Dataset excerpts
=======
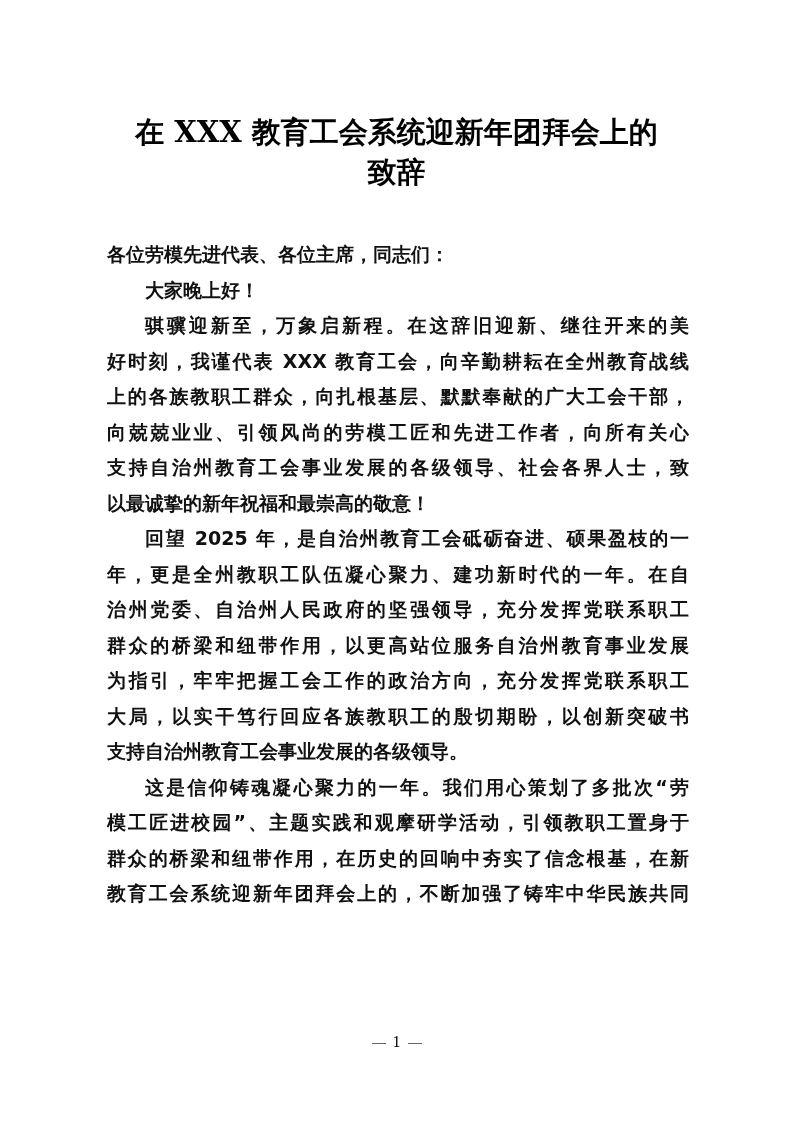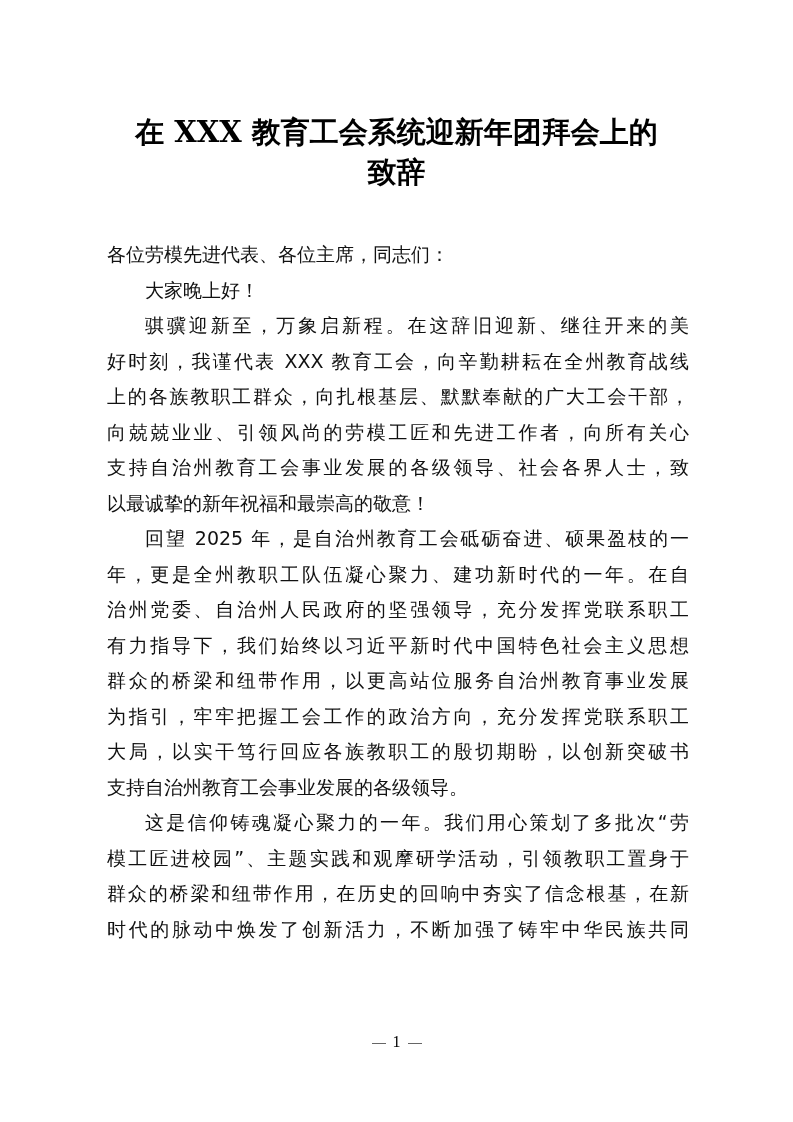--- a/index.html
+++ b/index.html
@@ -52,7 +52,7 @@
       text-align: justify;
       text-align-last: justify;
       font-family: "DejaVu Sans", "Liberation Sans", sans-serif;
-      font-weight: normal;
+      font-weight: bold;
       color: #111;
       letter-spacing: 0px;
       overflow: hidden;

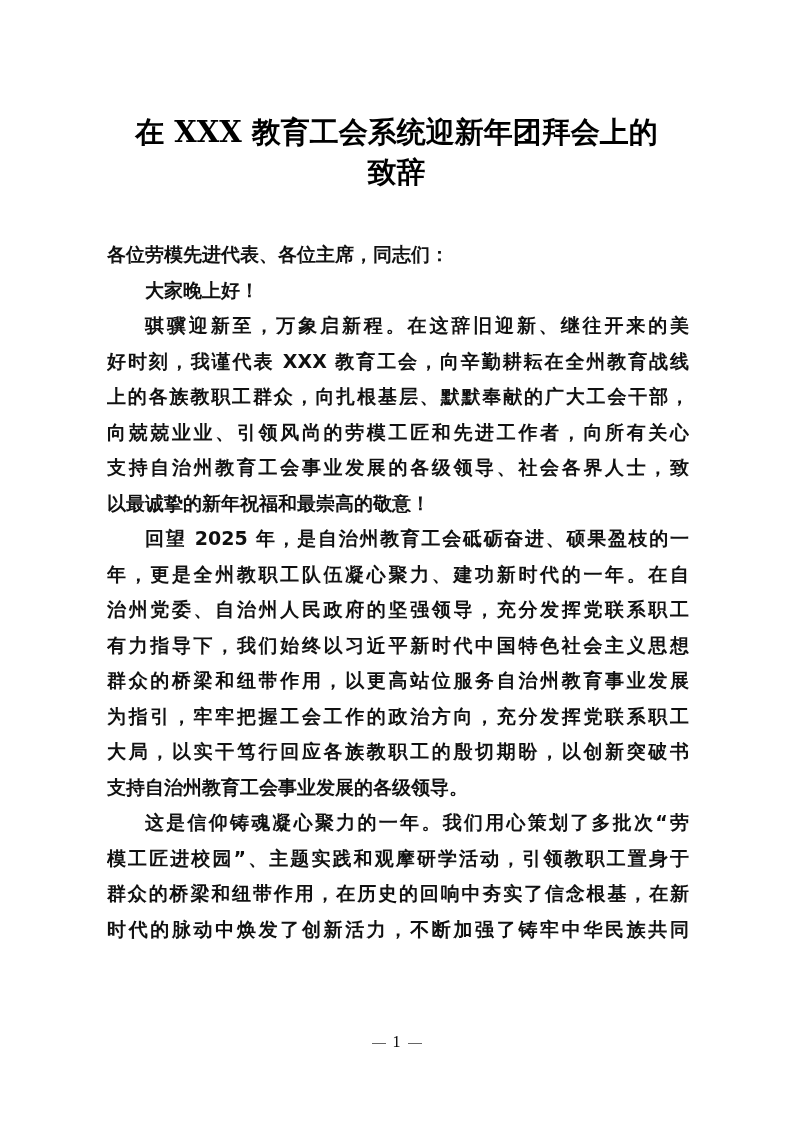--- a/index.html
+++ b/index.html
@@ -102,7 +102,6 @@
     <span class="ln indent">回望 2025 年，是自治州教育工会砥砺奋进、硕果盈枝的一</span>
     <span class="ln">年，更是全州教职工队伍凝心聚力、建功新时代的一年。在自</span>
     <span class="ln">治州党委、自治州人民政府的坚强领导，充分发挥党联系职工</span>
-    <span class="ln">有力指导下，我们始终以习近平新时代中国特色社会主义思想</span>
     <span class="ln">群众的桥梁和纽带作用，以更高站位服务自治州教育事业发展</span>
     <span class="ln">为指引，牢牢把握工会工作的政治方向，充分发挥党联系职工</span>
     <span class="ln">大局，以实干笃行回应各族教职工的殷切期盼，以创新突破书</span>

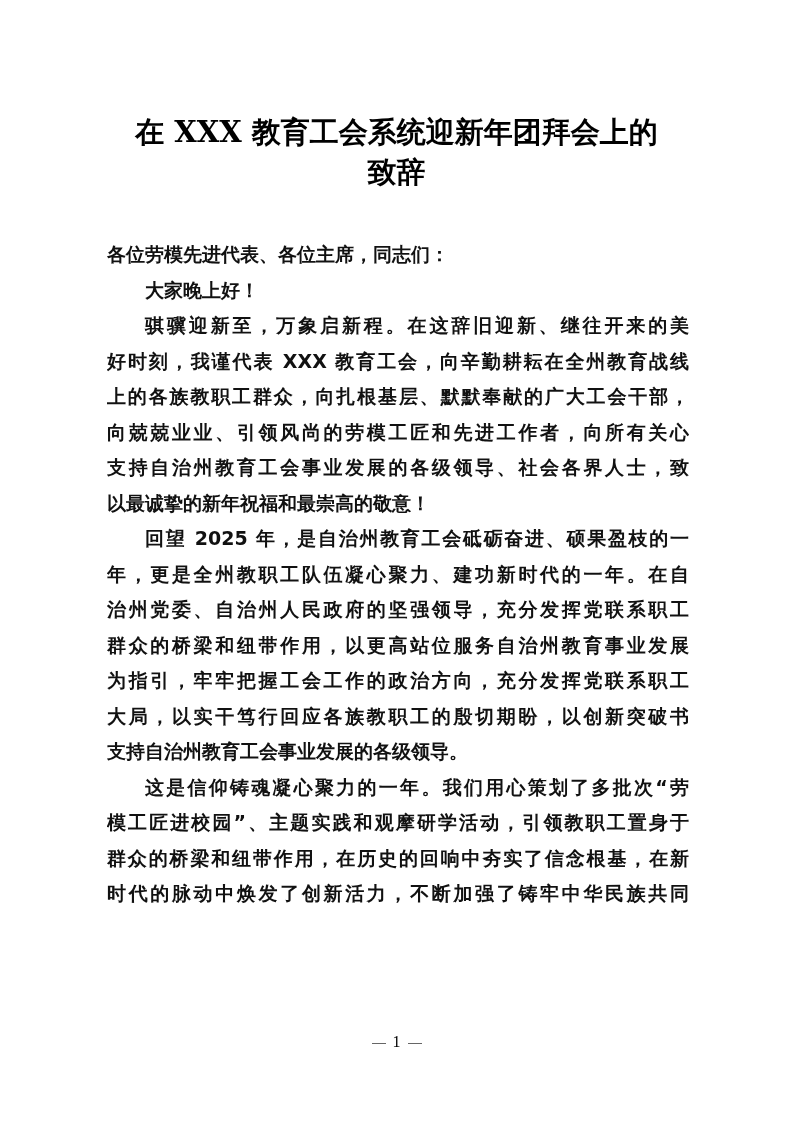--- a/index.html
+++ b/index.html
@@ -110,7 +110,7 @@
     <span class="ln indent">这是信仰铸魂凝心聚力的一年。我们用心策划了多批次“劳</span>
     <span class="ln">模工匠进校园”、主题实践和观摩研学活动，引领教职工置身于</span>
     <span class="ln">群众的桥梁和纽带作用，在历史的回响中夯实了信念根基，在新</span>
-    <span class="ln">时代的脉动中焕发了创新活力，不断加强了铸牢中华民族共同</span>
+    <span class="ln">教育工会系统迎新年团拜会上的，不断加强了铸牢中华民族共同</span>
   </div>
 
   <div class="footer">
=======
▶ **INSTRUCTIONS FOR THE TASK**: Scan the records above and report every line with the string "群众的桥梁和纽带作用".

▶ **RESPONSE TO THIS TASK**:
     <span class="ln">群众的桥梁和纽带作用，以更高站位服务自治州教育事业发展</span>
     <span class="ln">群众的桥梁和纽带作用，在历史的回响中夯实了信念根基，在新</span>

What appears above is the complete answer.